Sottrazione fraudolente di beni al pagamento delle imposte: presupposti - Cassazione sentenza n. 37389 del 2013La Corte di Cassazione sez. penale con la sentenza n. 37389 depositata il 12 settembre 2013 intervenendo in tema di reati tributaria ha statuito che tra i beni degli enti societari dotati di autonomo valore commerciale rientra l’avviamento. È reato, dunque, cederlo al nuovo ente al solo scopo di eludere la riscossione coattiva dei debiti erariali.

Gli Ermellini hanno anche statuito un ulteriore principio relativo all’art. 11 Dlgs 74/2000 il cui contenuto sanziona “la condotta di colui il quale, al fine di sottrarsi al pagamento di imposte sui redditi o sul valore aggiunto ovvero di interessi o sanzioni amministrative relativi a dette imposte dì ammontare complessivo superiore a lire cento milioni, aliena simulatamente o compie altri atti fraudolenti sui propri o su altrui beni idonei a rendere in tutto o in parte inefficace la procedura di riscossione coattiva.

E’ dunque da escludere che la norma in questione possa essere ricomprendere finalità diverse da quelle indicate e, pertanto, la norma in questione non può trovare applicazione nel caso di pagamenti di ritenute sul reddito di lavoro dipendente, verso l’inps o verso Equitalia per somme pertinenti a rateizzazioni. Occorre, invece, tenere conto degli interessi e delle sanzioni amministrative per l’omesso pagamento di imposte sui redditi o sull’Iva”.

La vicenda ha riguardato una società in liquidazione, con “una situazione debitoria verso l’Erario” di circa 2 milioni e mezzo di euro, tra “imposte dirette, Iva, ritenute sul reddito di lavoro dipendente, Inps e rateizzazioni Equitalia”.  Elemento anomalo risulta essere lo svolgimento nello stesso settore di mercato, quello della “fabbricazione di prodotti per l’igiene personale”, di altra società il cui legale rappresentante risulta essere lo stesso della società in liquidazione e debitrice delle imposte che opera, coi dipendenti e coi locali della vecchia società.

Al rappresentante legale con decreto del G.i.p. viene disposto il “sequestro preventivo” per un importo di 3 milioni.

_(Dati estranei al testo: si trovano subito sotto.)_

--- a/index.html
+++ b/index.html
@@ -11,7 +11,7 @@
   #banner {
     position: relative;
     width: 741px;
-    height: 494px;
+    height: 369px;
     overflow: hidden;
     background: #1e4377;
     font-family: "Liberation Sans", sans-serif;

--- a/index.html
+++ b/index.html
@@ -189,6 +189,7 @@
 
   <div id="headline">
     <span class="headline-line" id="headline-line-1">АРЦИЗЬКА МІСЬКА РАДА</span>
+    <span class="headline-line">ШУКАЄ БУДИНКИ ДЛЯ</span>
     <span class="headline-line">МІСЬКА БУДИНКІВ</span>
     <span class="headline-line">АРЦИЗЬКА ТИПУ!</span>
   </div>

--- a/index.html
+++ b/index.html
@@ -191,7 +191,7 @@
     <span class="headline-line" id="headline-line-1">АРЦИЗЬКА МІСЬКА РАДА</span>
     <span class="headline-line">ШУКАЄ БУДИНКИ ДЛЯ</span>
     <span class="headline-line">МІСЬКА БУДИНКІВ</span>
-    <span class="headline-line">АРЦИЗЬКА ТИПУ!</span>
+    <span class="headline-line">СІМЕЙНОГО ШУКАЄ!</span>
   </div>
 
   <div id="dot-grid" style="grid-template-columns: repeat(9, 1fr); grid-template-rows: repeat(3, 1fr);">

Importo che il Tribunale, a cui si rivolge l’imputato, riduce viene ridotto a 700mila euro. Per i giudici del Tribunale – che ‘limitano’ l’impatto del decreto emesso dal Giudice per le indagini preliminari –, difatti, non vi è “sottrazione fraudolenta al pagamento di imposte”.

Secondo questa visione, in sostanza, la società in liquidazione “non era intestataria di beni mobili o immobili” e “aveva un deficit patrimoniale” sostanzioso. Di conseguenza, la decisione di ‘tirar giù la saracinesca’ è stata logica, e, comunque, viste le “precarie condizioni economiche” della società, non ha potuto “determinare alcuna diminuzione delle garanzie”.

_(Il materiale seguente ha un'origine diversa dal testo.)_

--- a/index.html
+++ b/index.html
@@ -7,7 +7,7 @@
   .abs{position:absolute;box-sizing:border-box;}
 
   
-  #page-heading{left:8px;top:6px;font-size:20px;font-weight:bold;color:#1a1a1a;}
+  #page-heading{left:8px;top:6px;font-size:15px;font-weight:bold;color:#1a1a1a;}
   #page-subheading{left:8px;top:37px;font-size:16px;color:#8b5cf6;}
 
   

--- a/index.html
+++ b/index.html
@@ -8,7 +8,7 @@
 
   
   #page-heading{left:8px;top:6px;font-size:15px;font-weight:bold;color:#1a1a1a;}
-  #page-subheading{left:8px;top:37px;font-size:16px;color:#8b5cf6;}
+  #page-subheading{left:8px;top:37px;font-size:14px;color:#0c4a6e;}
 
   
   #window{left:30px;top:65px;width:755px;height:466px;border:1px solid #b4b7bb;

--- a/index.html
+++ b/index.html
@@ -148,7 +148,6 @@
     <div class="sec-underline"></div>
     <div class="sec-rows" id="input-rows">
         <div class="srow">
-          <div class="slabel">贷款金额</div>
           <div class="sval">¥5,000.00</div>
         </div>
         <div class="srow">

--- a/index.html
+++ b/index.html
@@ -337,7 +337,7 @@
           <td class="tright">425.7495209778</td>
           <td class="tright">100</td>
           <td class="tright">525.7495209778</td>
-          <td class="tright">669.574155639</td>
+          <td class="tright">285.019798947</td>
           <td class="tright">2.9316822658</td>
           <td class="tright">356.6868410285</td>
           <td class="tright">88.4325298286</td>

La tesi del Tribunale viene messo seriamente in discussione dai giudici della Cassazione.
La questione principe è quella relativa alla presa in esame del cosiddetto “avviamento”, da conteggiare per avere il reale “valore” dell’azienda.  In particolare la cessione dell’avviamento, posto in essere con negozio giuridico tra la vecchia società e la nuova (il cui legale rappresentante risulta essere lo stesso) società, deve avvenire “nel rispetto della correttezza che deve improntare i rapporti giuridici”.  Nel caso di specie, per i giudici, sorge il dubbio che la società in liquidazione sia stata “volutamente spogliata degli elementi attivi per favorirne la liquidazione in modo da eludere possibili azioni esecutive sulla medesima società da parte dell’Erario”. Pertanto i giudici della Cassazione rinviano al Tribunale per una nuova sentenza secondo i principio della sentenza di Cassazione.